__Exercise aim__
Before copying, set aside the pictures; then restate exactly the lines from the one with "gap: 20px ->" through the last line of the records.

(Screenshot and code edit data)
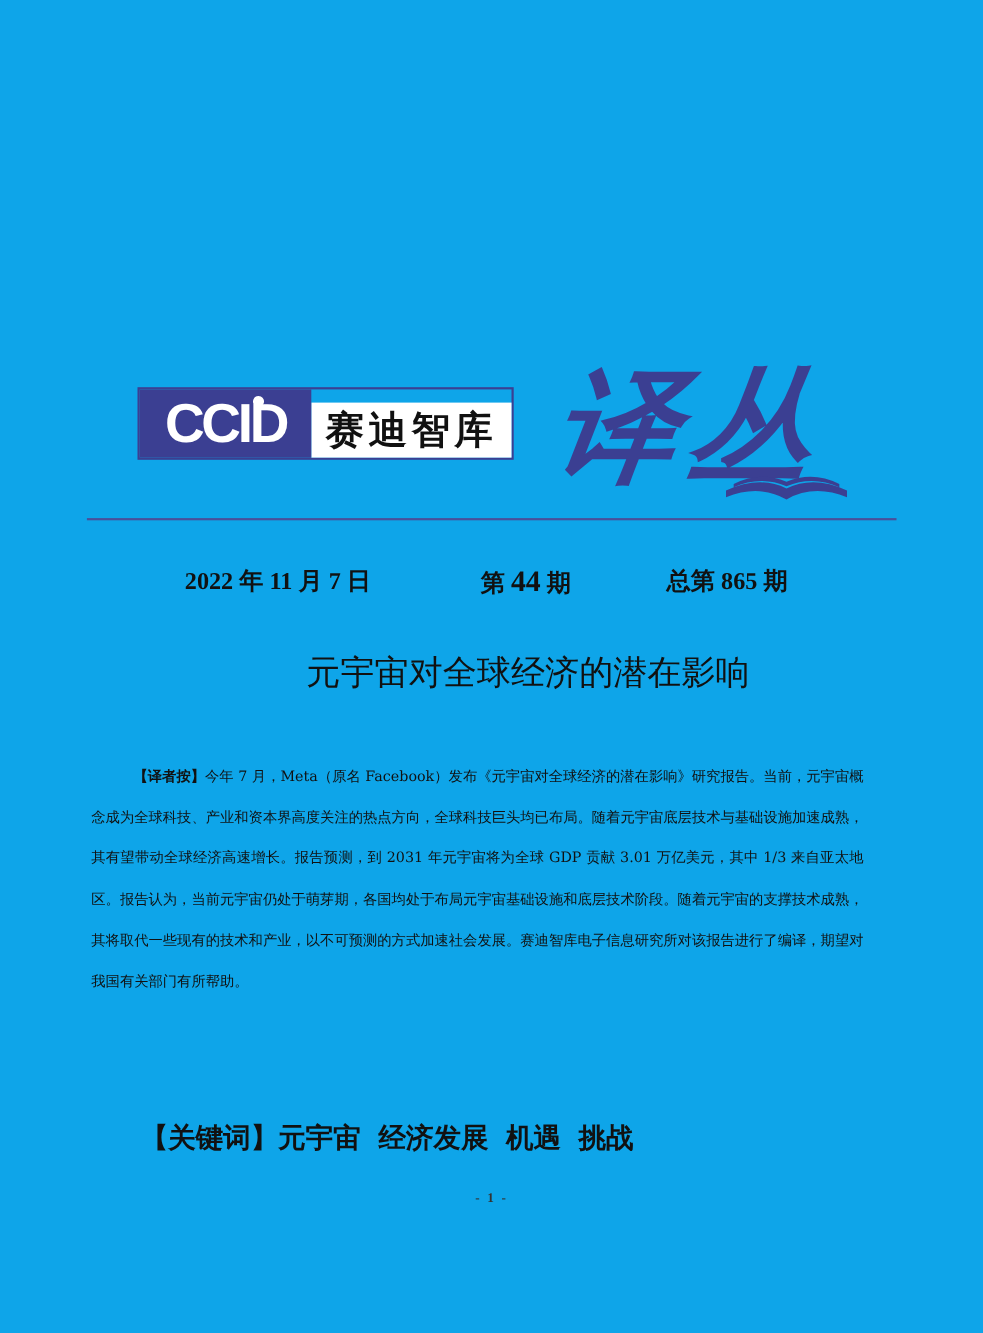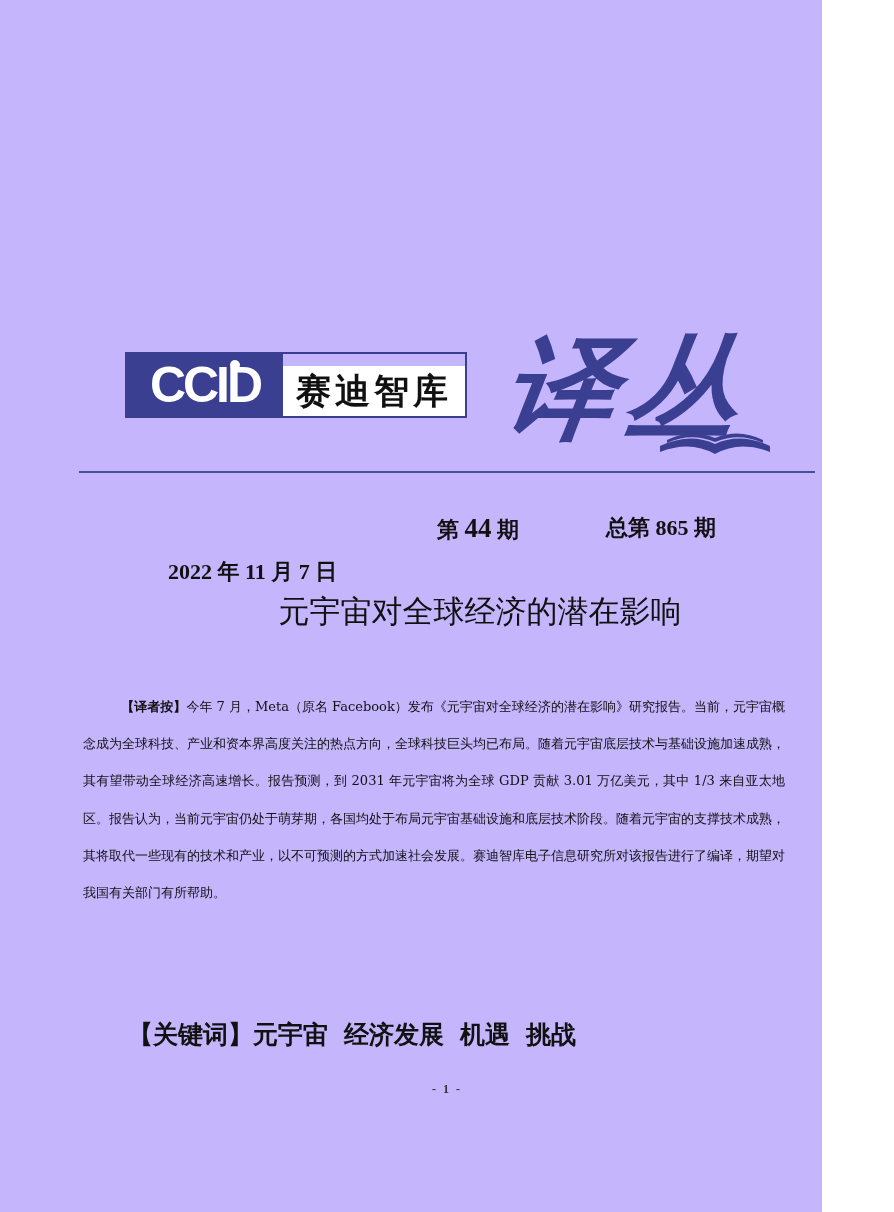"CCID" .page { background: #c4b5fd -> #0ea5e9; width: 822px -> 894px }
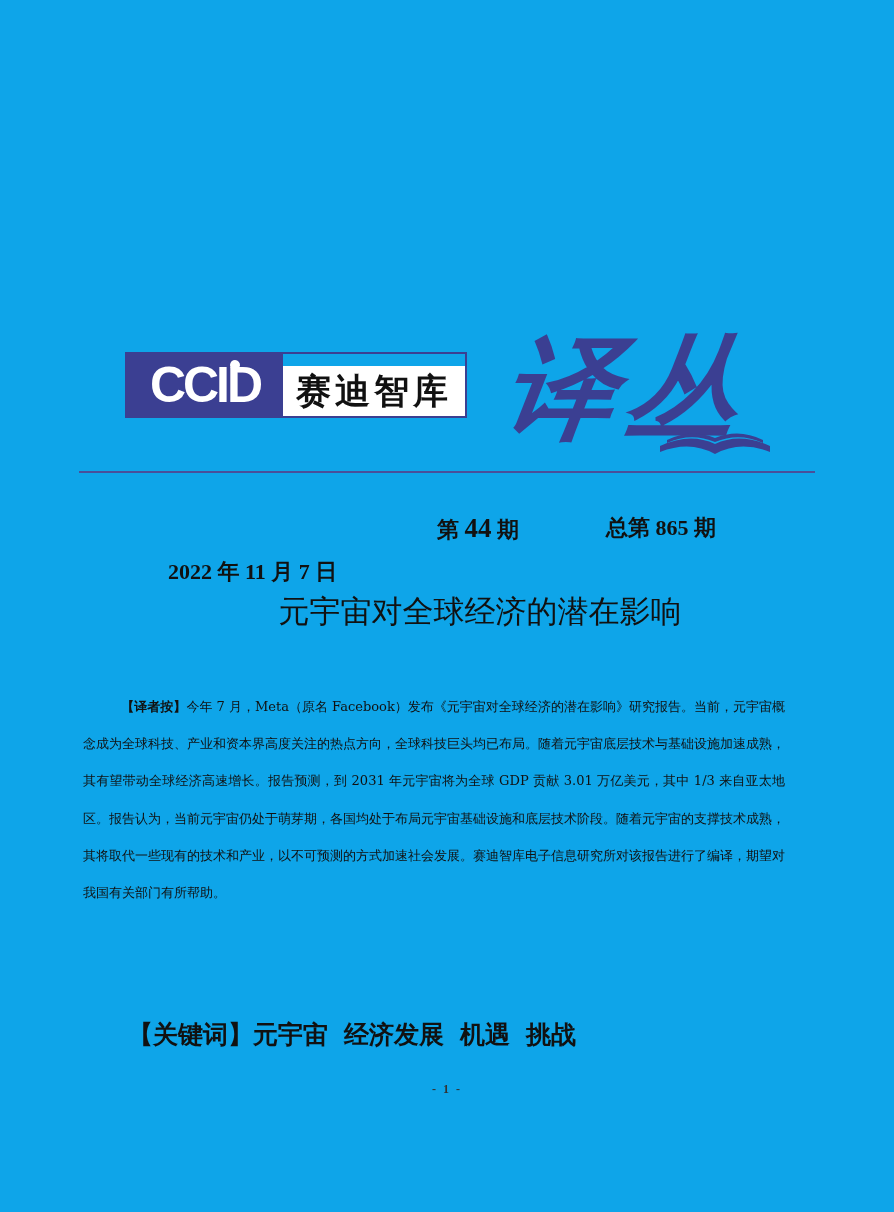"2022 年 11 月 7" .issue-date { margin-top: 44px -> none }
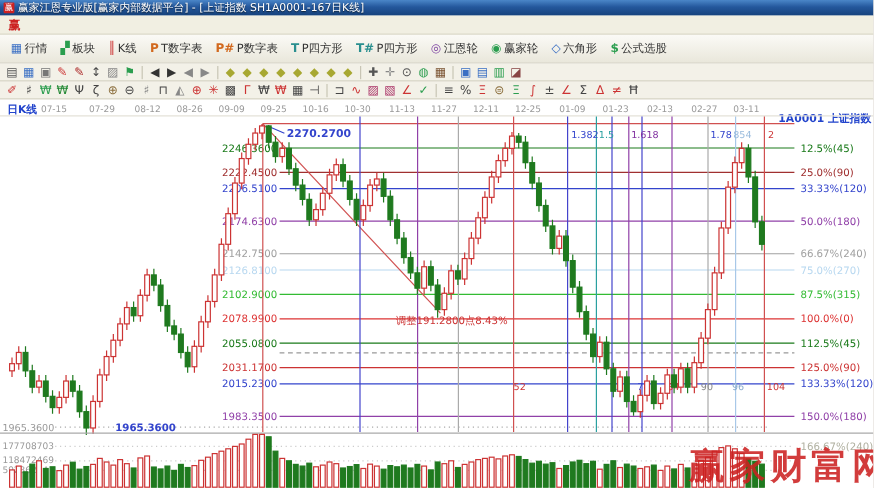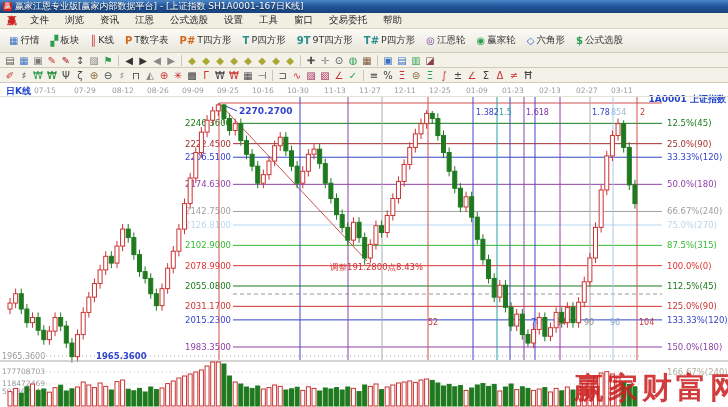"文件" nav { html: <nav> <span>文件</span> <span>浏览</span> <span>资讯</span> <span>江恩</span> <span>公式选股</span> <span>设置</span> <span>工具</span> <span>窗口</span> <span>交易委托</span> <span>帮助</span> </nav> -> none }
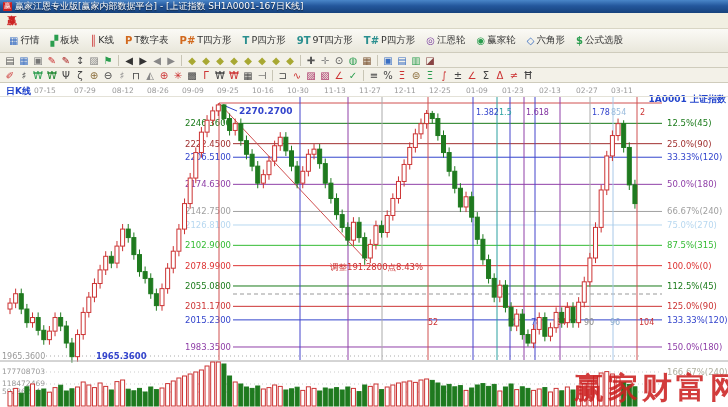"T四方形" span.tb-lb { text: T四方形 -> P数字表 }
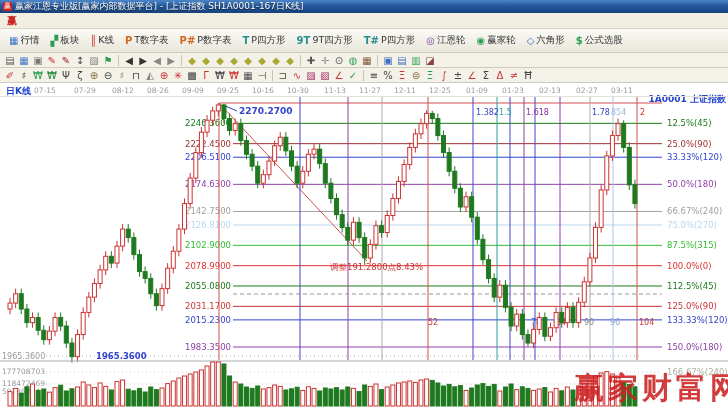"9T" button.tb-btn { html: <button> <span>9T</span> <span>9T四方形</span> </button> -> none }
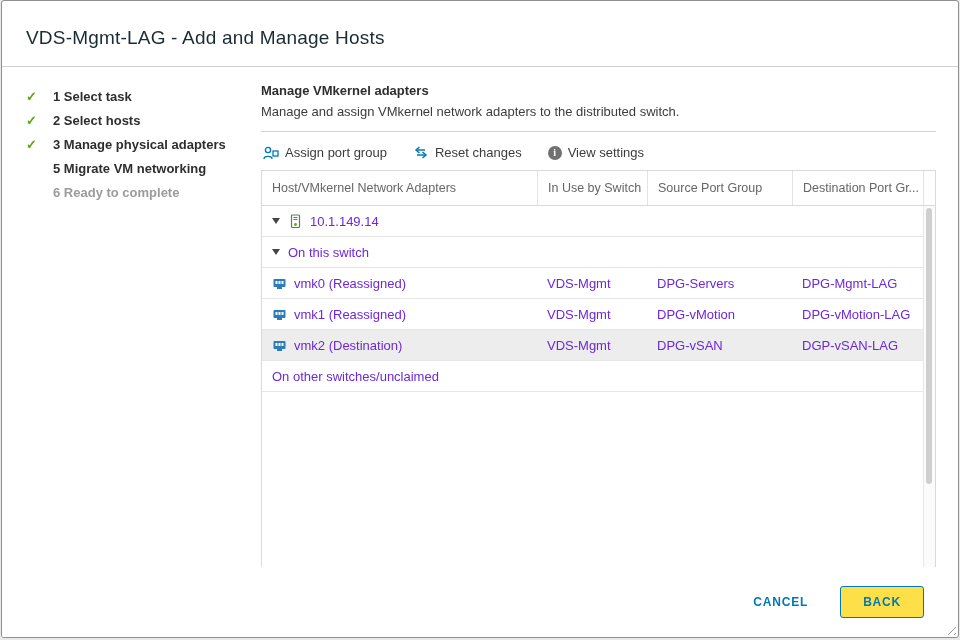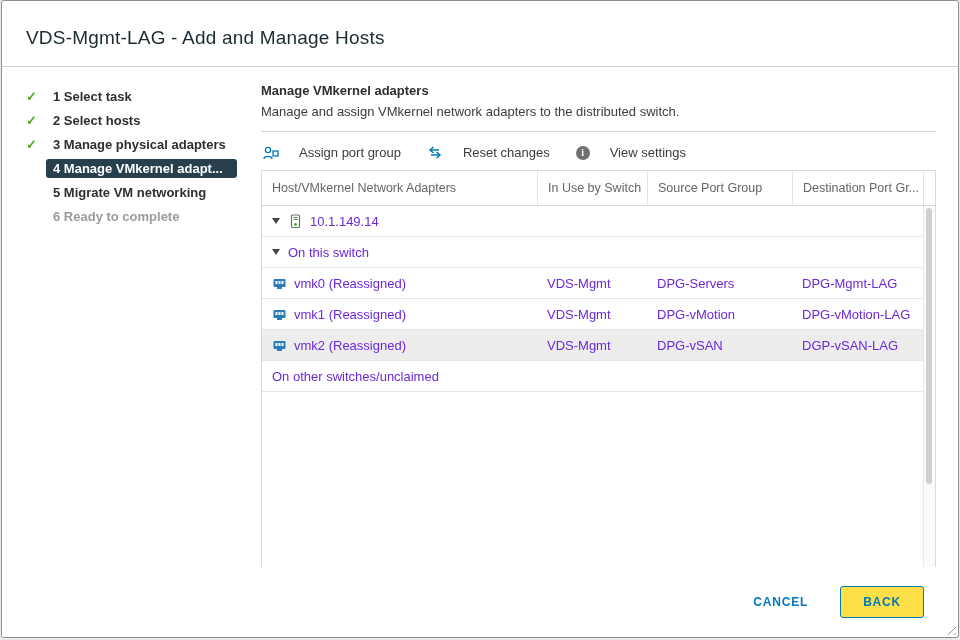"Assign port group" .tool { gap: 20px -> 6px }
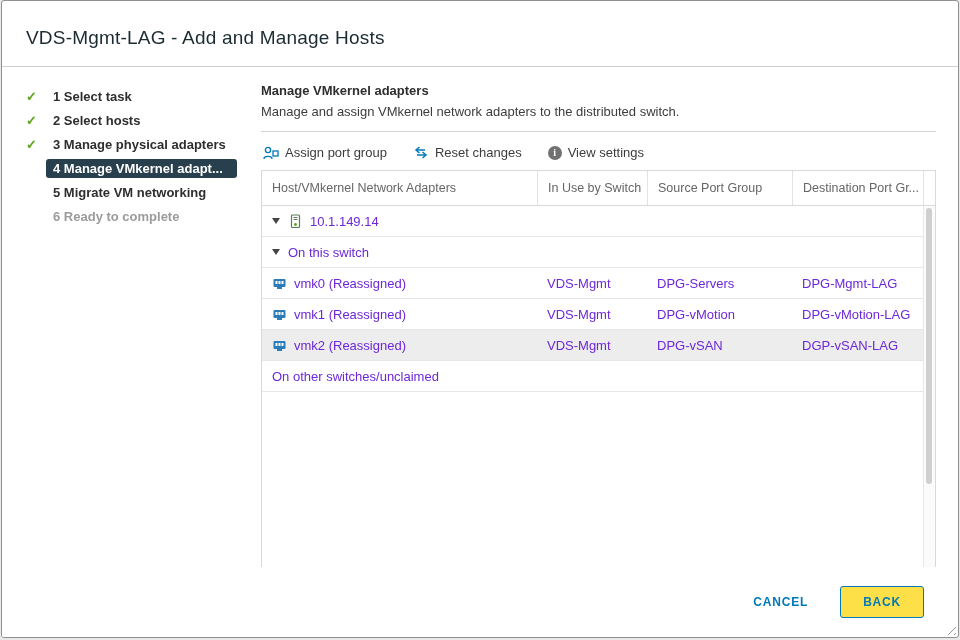"4 Manage VMkernel adapt..." div.step { html: <div> <span></span> <span>4 Manage VMkernel adapt...</span> </div> -> none }
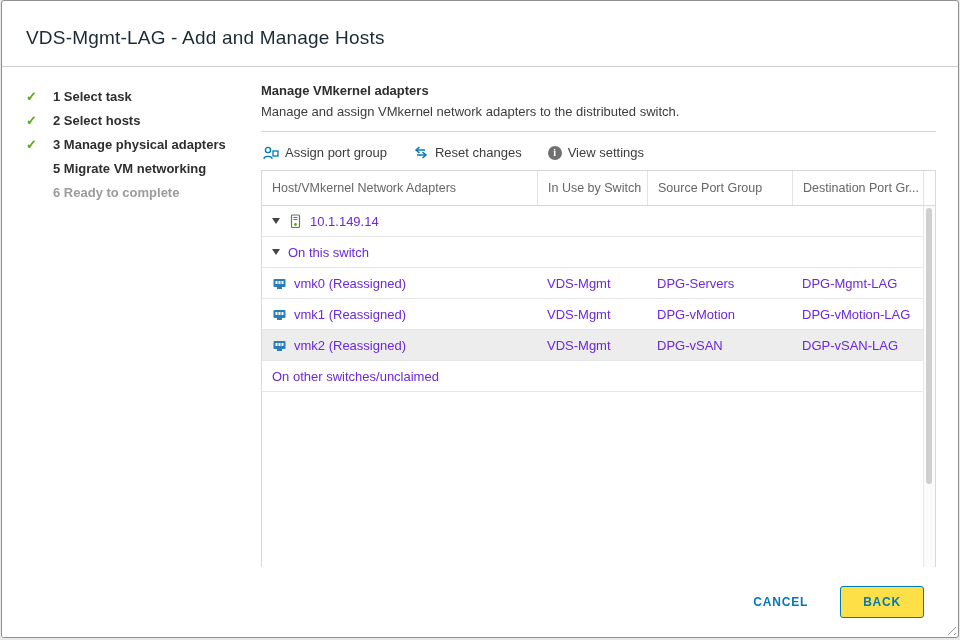"vmk2 (Reassigned)" span { text: Reassigned -> Destination }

__Exercise answer__
"Assign port group" .tool { gap: 20px -> 6px }
"4 Manage VMkernel adapt..." div.step { html: <div> <span></span> <span>4 Manage VMkernel adapt...</span> </div> -> none }
"vmk2 (Reassigned)" span { text: Reassigned -> Destination }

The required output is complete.